Se me ha metido en la cabeza la idea de que nos estamos volviendo drogadictos. Creerás que soy una exagerada, pero de eso nada. De hecho, en mi particular cruzada, mi objetivo es luchar para ver si, al menos, conseguimos que no domine nuestras vidas. Que seamos, todos en esta casa, dueños de nuestra voluntad.

Hay que ver, ahora que lo pienso, qué forma tan sutil de hacernos dependientes. Acuérdate de lo chulo que era consultar el mail desde el móvil, al principio de todo esto, y que no hiciera falta ir a la oficina para algunas cosas. Pero hemos llegado a un punto que es ciertamente preocupante. He de decir que el día que una voz me dijo que faltaban quince minutos para mi cita con no sé quién, y que tardaría no sé cuántos minutos en llegar desde mi ubicación actual, porque el tráfico era fluido, me dije a mí misma que algo raro estaba pasando.

Pero la droga no son los móviles, ni las tablets. ¿Creías que sí? No, la droga es la sensación de inmediatez y de satisfacción instantánea. Que parezca que compras tiempo y de que puedes hacer las cosas cuando quieras, y a tu gusto. Es una droga, porque, de entrada, no es real. Te fabrica un yo virtual más molón, pero falso. Parece que te comunicas mejor y más rápido por whatsapp, pero la realidad es que hay denuncias en el juzgado a veces por malos entendidos, y otras veces o por mensajes involuntarios, de esos que carga el diablo. Y no nos engañemos, hablar por mensaje no es comunicarse.

Una madre del cole me dijo hace tiempo que se había desinstalado whatsapp. Y no es la primera persona que conozco que lo ha hecho. No sólo ha sobrevivido, sino que ha dejado de recibir los cuatrocientos mensajes que se acumulaban en su móvil, como media diaria. Dime si no es más libre ahora que antes. Ahora, quien quiera hablar con ella, que la llame o vaya a verle. Como toda la vida.
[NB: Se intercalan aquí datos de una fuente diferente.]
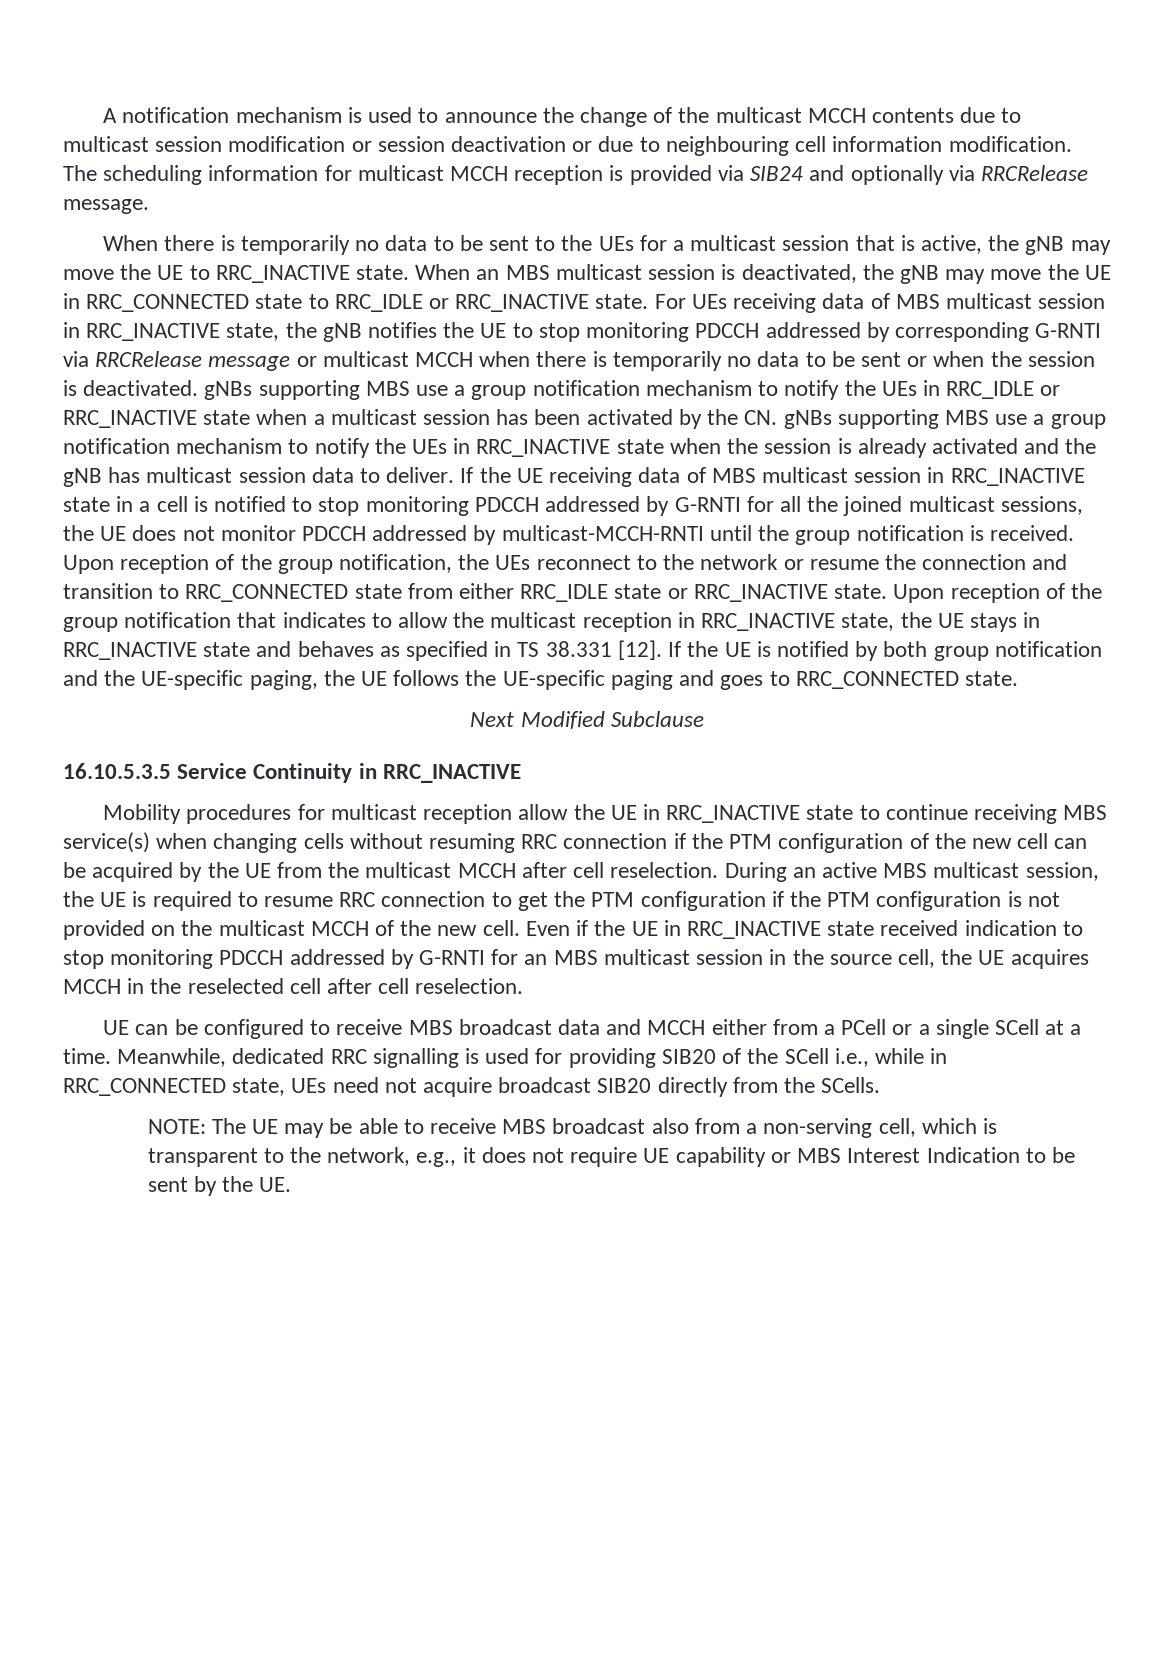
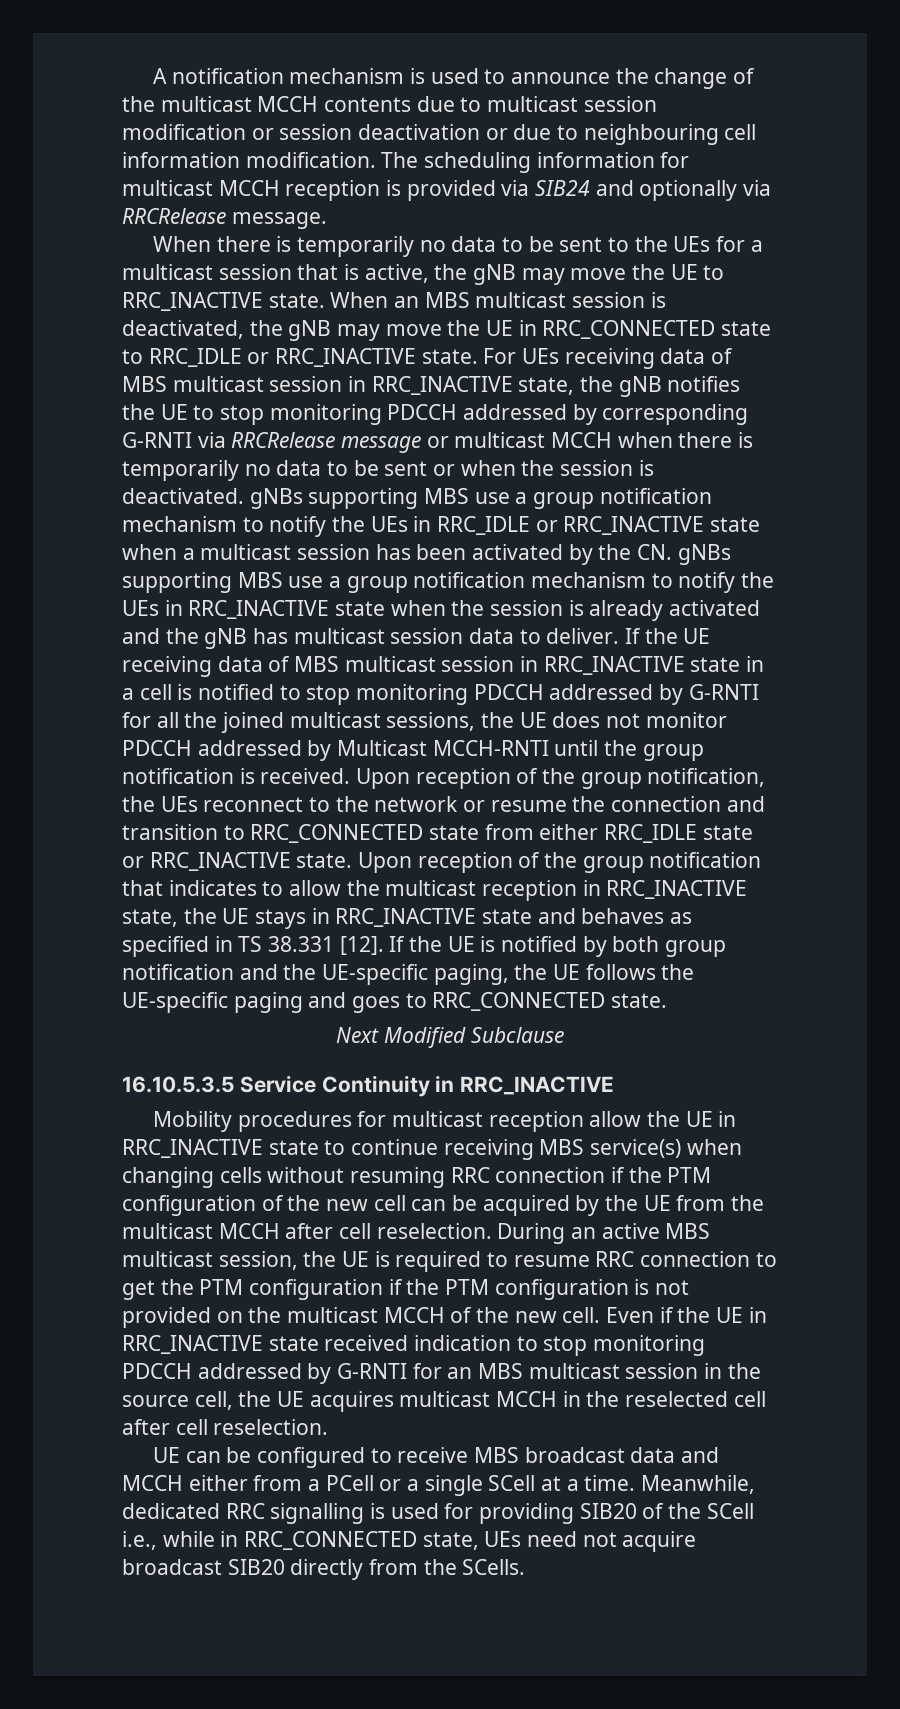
- If the UE receiving data of MBS multicast session in RRC_INACTIVE state in a cell is notified to stop monitoring PDCCH addressed by G-RNTI for all the joined multicast sessions, the UE does not monitor PDCCH addressed by multicast-MCCH-RNTI until the group notification is received.
+ If the UE receiving data of MBS multicast session in RRC_INACTIVE state in a cell is notified to stop monitoring PDCCH addressed by G-RNTI for all the joined multicast sessions, the UE does not monitor PDCCH addressed by Multicast MCCH-RNTI until the group notification is received.
- Even if the UE in RRC_INACTIVE state received indication to stop monitoring PDCCH addressed by G-RNTI for an MBS multicast session in the source cell, the UE acquires MCCH in the reselected cell after cell reselection.
+ Even if the UE in RRC_INACTIVE state received indication to stop monitoring PDCCH addressed by G-RNTI for an MBS multicast session in the source cell, the UE acquires multicast MCCH in the reselected cell after cell reselection.
- NOTE: The UE may be able to receive MBS broadcast also from a non-serving cell, which is transparent to the network, e.g., it does not require UE capability or MBS Interest Indication to be sent by the UE.

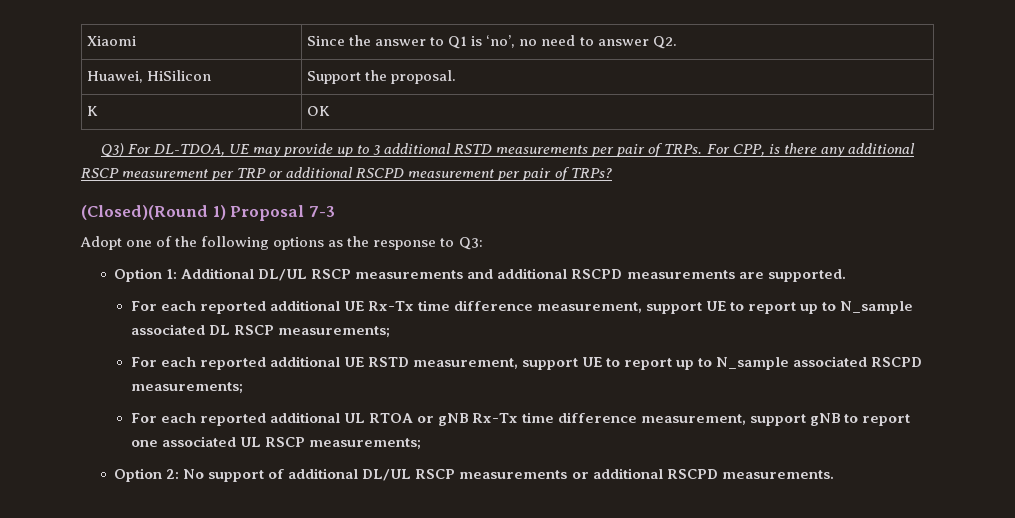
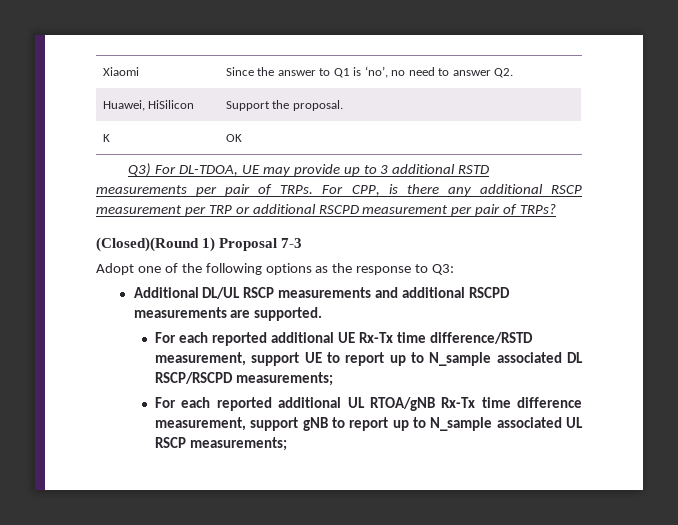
- Option 1: Additional DL/UL RSCP measurements and additional RSCPD measurements are supported.
+ Additional DL/UL RSCP measurements and additional RSCPD measurements are supported.
- For each reported additional UE Rx-Tx time difference measurement, support UE to report up to N_sample associated DL RSCP measurements;
- For each reported additional UE RSTD measurement, support UE to report up to N_sample associated RSCPD measurements;
+ For each reported additional UE Rx-Tx time difference/RSTD measurement, support UE to report up to N_sample associated DL RSCP/RSCPD measurements;
- For each reported additional UL RTOA or gNB Rx-Tx time difference measurement, support gNB to report one associated UL RSCP measurements;
+ For each reported additional UL RTOA/gNB Rx-Tx time difference measurement, support gNB to report up to N_sample associated UL RSCP measurements;
- Option 2: No support of additional DL/UL RSCP measurements or additional RSCPD measurements.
Pues eso, que la droga es el todo ya, todo ahora. Yo lo comprobé el día que saqué de la biblioteca una peli, ya sabes mi amor por los musicales, y les dije a mis hijos que íbamos a ver un musical que les iba a encantar. Sonrisas y lágrimas. No me juzgues, tengo derecho a ser friki. Conseguí sentarles a los tres y que me prestaran atención. Cuando salió en la pantalla Julie Andrews, (encima en inglés porque no conseguía sincronizar el idioma), la pasé sin piedad ninguna, para que empezase la película cuanto antes. Pero cuando me senté en el sofá, dispuesta a relajarme y a que mis hijos escuchasen las canciones y vieran la historia, me encuentro con que los tres se querían levantar, diciendo, los tres al unísono aunque cada uno en su estilo, y antes de que terminaran de salir las letras de créditos, que vaya rollo, que vaya peli que no pasaba nada, que cuándo empieza, que a mí avísame cuando empiece, que yo paso, que yo mientras tanto estoy con la tablet?

Bueno, me puse en modo Tejero diciendo «¡se sienten, coño!» y conseguí que se sentaran. De hecho, al final la vieron, y les gustó. Pero internamente aluciné de la falta absoluta y total de paciencia ¡Para ver una película! Me quedé pensando en que, si no había paciencia para eso, entonces, cómo sería yo capaz de hacerles tener paciencia, por ejemplo, para estudiarse una asignatura de esas eternas, o para tantas cosas para las que vale la pena tener paciencia, porque lo bueno se hace esperar.

Así que hemos decidido Antonio y yo hacer frente a este enemigo. Declararle la guerra. Primero, vamos a intentar desengancharnos nosotros, seamos realistas. Y luego, hemos acordado poner a la tablet un tiempo de uso, pasado el cual, el dispositivo supuestamente se apagará o se autodestruirá como en James Bond, no sé. Cuando lo ideamos, ambos temimos la reacción del drogadicto de turno ante el corte de suministro. Pero no nos achantamos. Resistiremos. Ya te contaré, si sobrevivimos.